Comment on System76 on Age Verification Laws
mindbleach@sh.itjust.works 12 hours agoHow many of these websites where children gather and self-identity are created and maintained by paedophiles specifically to prey on childen?
In light of the Epstein files I would hesitate to say that number is zero. Nevermind that most such platforms are smaller than the giants you mentioned. Or that anyone working for or with kid-filled sites of any size could make it incidentally about preying on said kids. Apparently people manage when they’re just anonymous users.
PlzGivHugs@sh.itjust.works 12 hours ago
But like, thats exactly my point. Its platforms like Roblox that predators seek out to prey on children. They don’t create their own. An age verification law will have no effect on that. A hidden backend value thats illegal to share doesn’t make it significantly easier for predators. Even if they did have unrestricted access to user data, wouldn’t a hundred other variables better identify vulnerable users, like use of voice chat and past text messages? Hell, I would expect children with the age flag not set to be more vulnerable, given that it would likely mean the parent is less likely to be tech-savy and/or less likely to be paying attention to their child.

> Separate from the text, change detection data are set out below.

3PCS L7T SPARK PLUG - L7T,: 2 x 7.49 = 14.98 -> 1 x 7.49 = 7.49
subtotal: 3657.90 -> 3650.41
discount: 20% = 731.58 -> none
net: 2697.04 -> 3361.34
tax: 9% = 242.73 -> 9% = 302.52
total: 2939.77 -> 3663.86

mindbleach@sh.itjust.works 10 hours ago
‘This law is fine because it won’t affect child predators’ is a brave argument.
What is it for? You’ve found so many ways to say it’s toothless, optional, trivially dodged. So why fucking bother? Critics seem to agree, it’s a foot in the door for all of the other privacy-defeating efforts going on, now running in protection ring zero. What does this nonsense do, besides set off those red flags? What impact do you honestly expect, versus telling websites to have an ‘18+ only’ click-through?
PlzGivHugs@sh.itjust.works 10 hours ago
This obviously isn’t the argument I’m making. This law obviously isn’t meant to stop predators. Its meant to provide a parental control option for parents to limit their own children’s access to potentially harmfull or mature materials.

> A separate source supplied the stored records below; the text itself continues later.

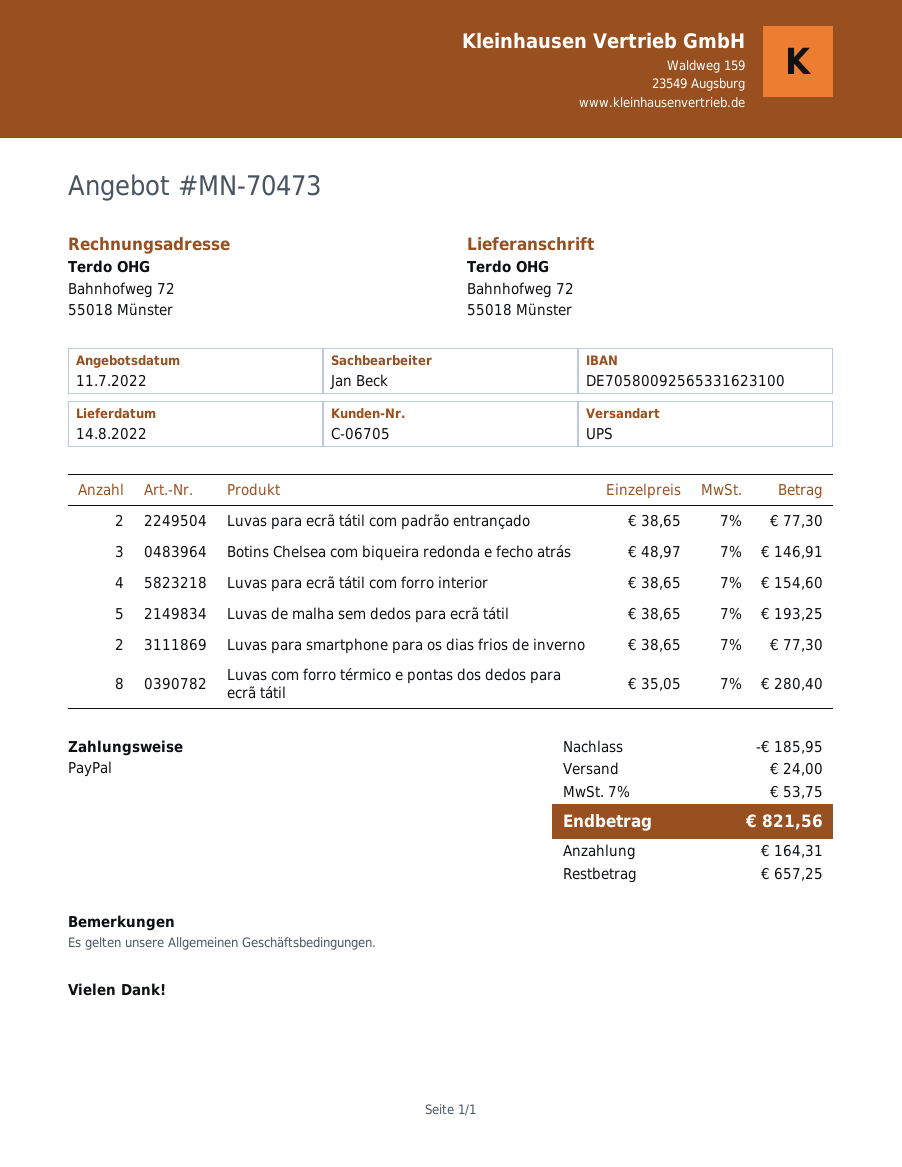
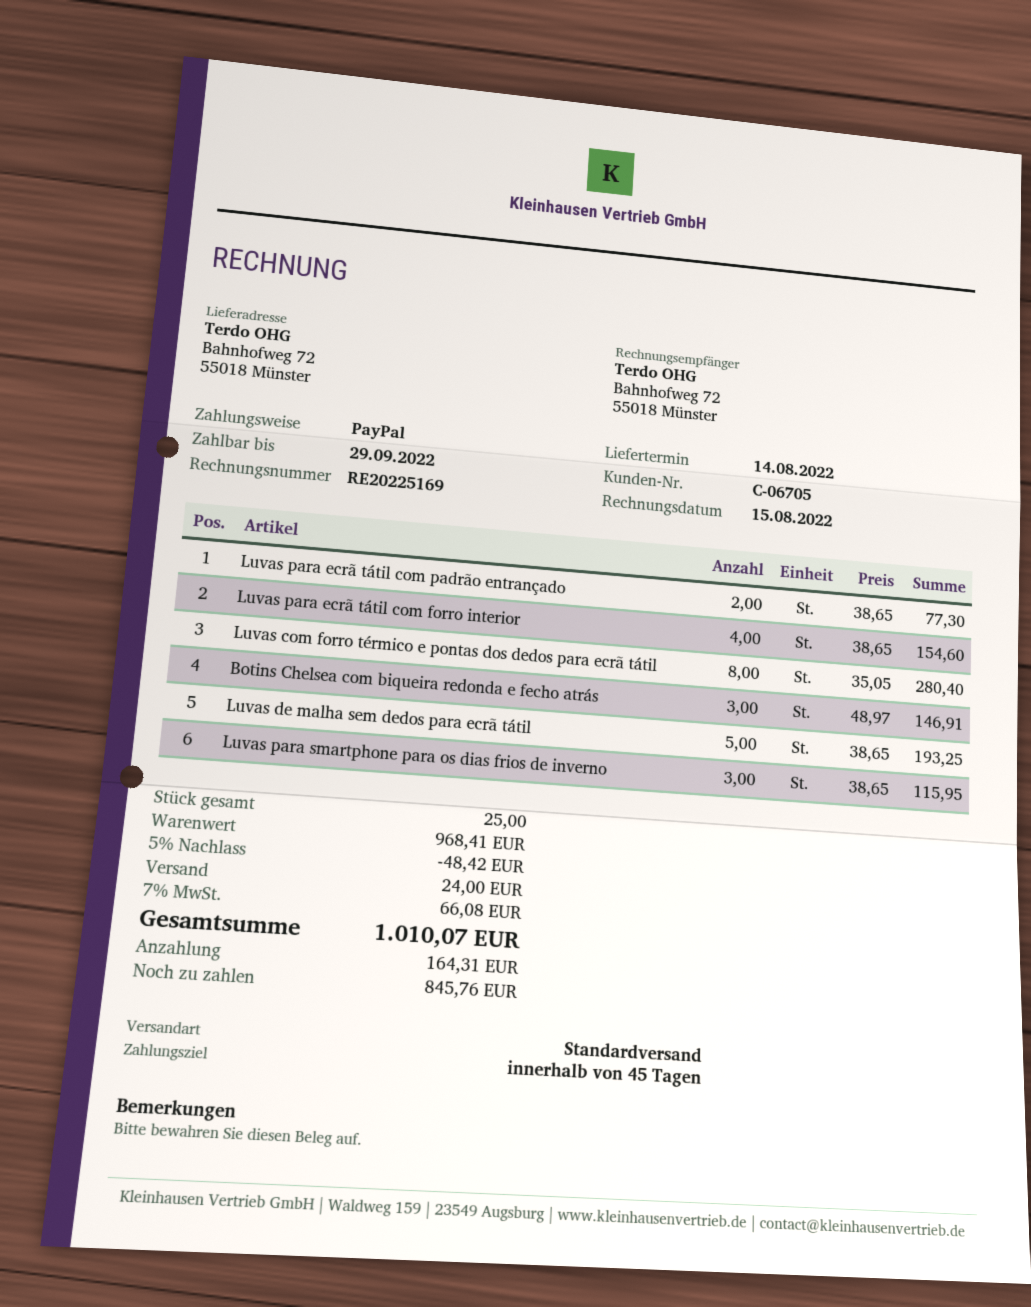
shipping method: UPS -> standard
Luvas para smartphone para os dias frios de inverno: 2 x 38.65 = 77.30 -> 3 x 38.65 = 115.95
discount: 185.95 -> 48.42
tax: 7% = 53.75 -> 7% = 66.08
total: 821.56 -> 1010.07
balance: 657.25 -> 845.76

This huge uproar is the point of my confusion. You and others in the field seem certain that this is a direct first step towards ID and AI data collection. Meanwhile, before this, I actually saw this occasionally proposed as a good option in privacy-related blogs/communities specifically because it was optional and entirely handled by the users.

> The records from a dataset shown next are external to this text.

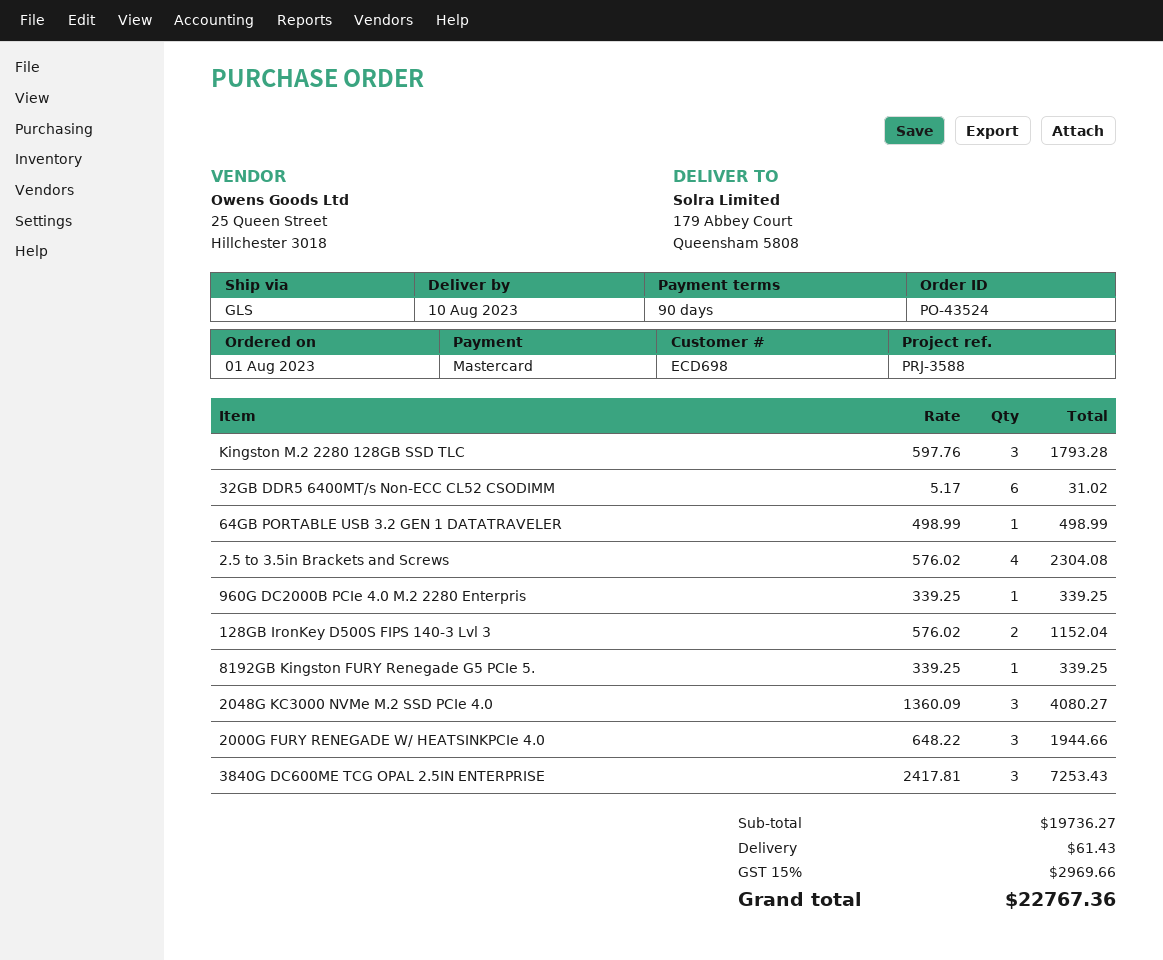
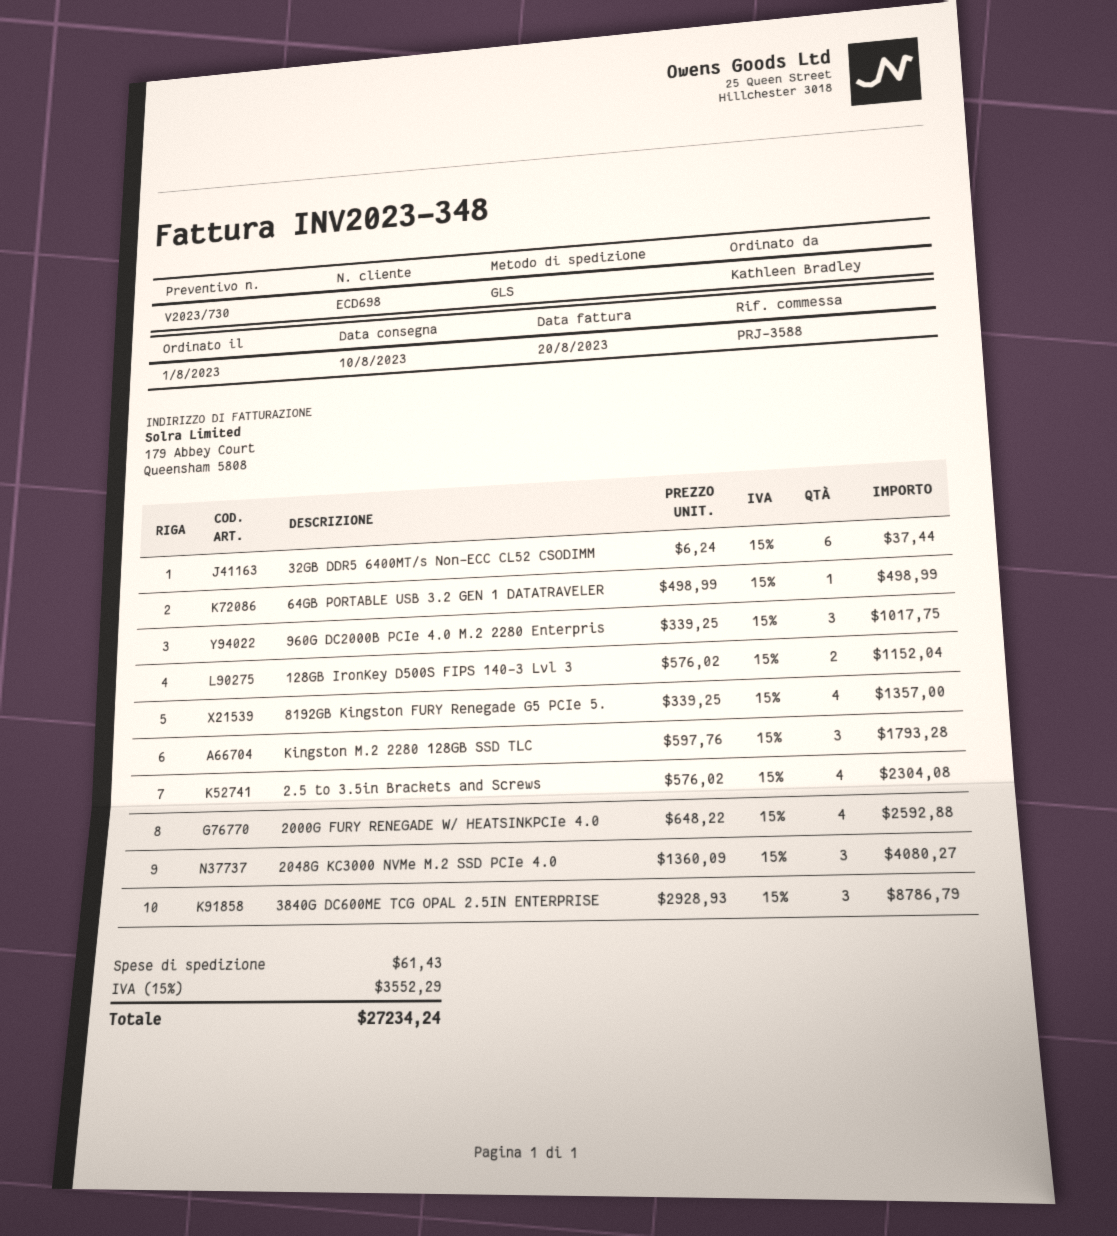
32GB DDR5 6400MT/s Non-ECC CL52 CSODIMM: 6 x 5.17 = 31.02 -> 6 x 6.24 = 37.44
960G DC2000B PCIe 4.0 M.2 2280 Enterpris: 1 x 339.25 = 339.25 -> 3 x 339.25 = 1017.75
8192GB Kingston FURY Renegade G5 PCIe 5.: 1 x 339.25 = 339.25 -> 4 x 339.25 = 1357.00
2000G FURY RENEGADE W/ HEATSINKPCIe 4.0: 3 x 648.22 = 1944.66 -> 4 x 648.22 = 2592.88
3840G DC600ME TCG OPAL 2.5IN ENTERPRISE: 3 x 2417.81 = 7253.43 -> 3 x 2928.93 = 8786.79
tax: 15% = 2969.66 -> 15% = 3552.29
total: 22767.36 -> 27234.24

More convenience for adults (not having to click “yes” every time), and having a more effective way of slowing down children accessing content that might be dangerous. For example, if I was a parent who had access to this, I’d likely set up two accounts for my kids: one set to 18+ for when I’m directly supervising them, and one set to under 18 for when I’m supervising them less thoroughly.
mindbleach@sh.itjust.works 9 hours ago
Software freely adding an option to somehow report ‘this user is underage’ is unavoidably distinct from the government mandating any form of requesting, storing, or sharing the user’s age.
Even if you honestly believe there’s no connection to states demanding ID collection before looking at porn - how can you not understand the people recoiling at this? ‘I get it but you’re mistaken’ would see a polite argument. Your apparent bewilderment is inexplicable. ‘Microsoft legally requires your birthdate before you boot up and the internet will work differently based on that’ must be a dark aside in some Cory Doctorow story. How is it our actual reality, which some people think is normal?